Тут Павел Константинович встал со стула, прошелся по комнате и вдруг пристально посмотрел на меня. Я сразу съежился и на всякий случай спрятался за спину отца.
— Это что же, младший у вас? — спросил он.
— Младший, младший! — ответил отец. — Тоже в школу просится. Пристал как банный лист. Веди и веди, тятенька, к Павлу Костентиновичу. Хочу, говорит, учиться.
Павел Константинович опять внимательно посмотрел на меня. А отец продолжал:
— Растет парень! Боронит уж, слава богу. В сенокос копны возит. Всю осень с ребятишками телят пас.

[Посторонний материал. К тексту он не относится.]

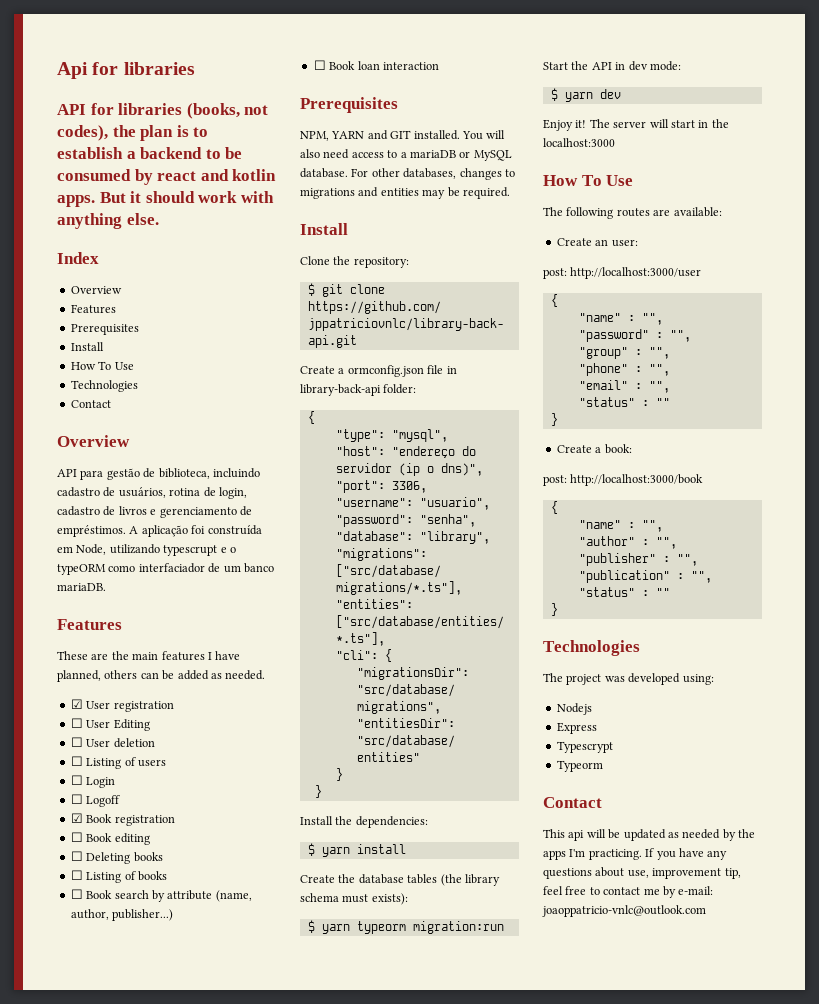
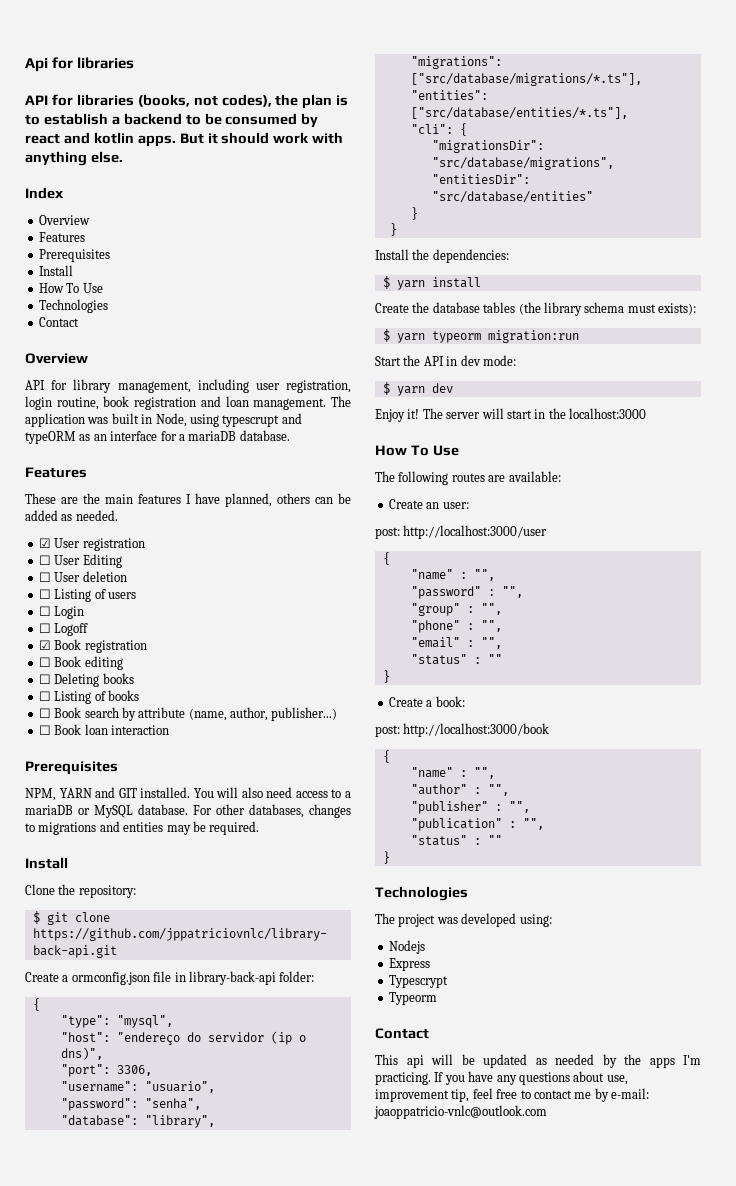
- API para gestão de biblioteca, incluindo cadastro de usuários, rotina de login, cadastro de livros e gerenciamento de empréstimos. A aplicação foi construída em Node, utilizando typescrupt e o typeORM como interfaciador de um banco mariaDB.
+ API for library management, including user registration, login routine, book registration and loan management. The application was built in Node, using typescrupt and typeORM as an interface for a mariaDB database.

— Да он молодец у вас. И пастух, и борноволок, и копны уж возит… А как этого борноволока зовут? — неожиданно обратился ко мне Павел Константинович.
Тут у меня сразу отнялся язык. Я смотрел на него и молчал.
— Скажи Павлу Костентиновичу, как тебя зовут, — подтолкнул меня отец.
Павел Константинович вопросительно смотрел на меня и ждал ответа.
— Кенко… — ответил я каким-то чужим голосом.
— Как, как? Я что-то не расслышал? — переспросил Павел Константинович.
— Акентием его зовут, — ответил за меня отец.
— А сколько ему лет? — спросил Павел Константинович.
— Да семь перед рождеством будет.
— Значит, шесть пока. Седьмой неполный. Знаете, Гаврило Трофимович, — сказал, подумав, Павел Константинович и погладил свою козлиную бороду, — не стоит нынче отдавать его. Мал еще. Пусть подрастет годик. Так лучше будет. А с будущего года и пойдет по-настоящему учиться…
— С будущего так с будущего, — сразу согласился отец и стал прощаться.
С этого дня я уже не просился в школу, не приставал к брату, когда он готовил уроки, и не ходил смотреть, как ученики собираются к Бедристовым учиться. Все свое внимание я перенес теперь на строящуюся школу. С осени, пока стояла хорошая погода, мы со Спирькой и Гришкой каждый день ходили смотреть ее. Дедушки Никанора там уже не было. И теперь какие-то сердитые дяди вставляли в школьные окна рамы, приколачивали наличники, навешивали ставни. А другие дяди возводили кругом школы высокий тесовый забор.
Что делалось внутри школы, мы наблюдать уже не могли. Но знали, что там будут красить окна и двери, ставить и белить печи.
Все это не мешало нам каждый день говорить о том, как мы в будущем году будем вместе ходить в школу, сидеть за одной партой и учиться у Павла Константиновича.
А зимой у Спирьки и Гришки случилась беда. Их отца задавило в тайге большой лесиной, и он недели через две умер. Так что Спирька и Гришка осиротели. Их мать продала в Кульчеке свою избенку и уехала с ними на жительство в Безкиш к своим родным.
С отъездом Спирьки и Гришки я тоже вроде осиротел. Мои сродные братья — Ларион Ермиловых и Матвей Гарасимовых — пошли нынче в школу, завели там себе новых дружков и стали смотреть на меня свысока. А других подходящих мне по летам ребят у нас в околотке не было. Конону тоже было не до меня. Он или учил уроки, или помогал отцу по хозяйству. А в праздник уходил играть со своими дружками. Так что мне оставалось безвылазно сидеть около бабушки.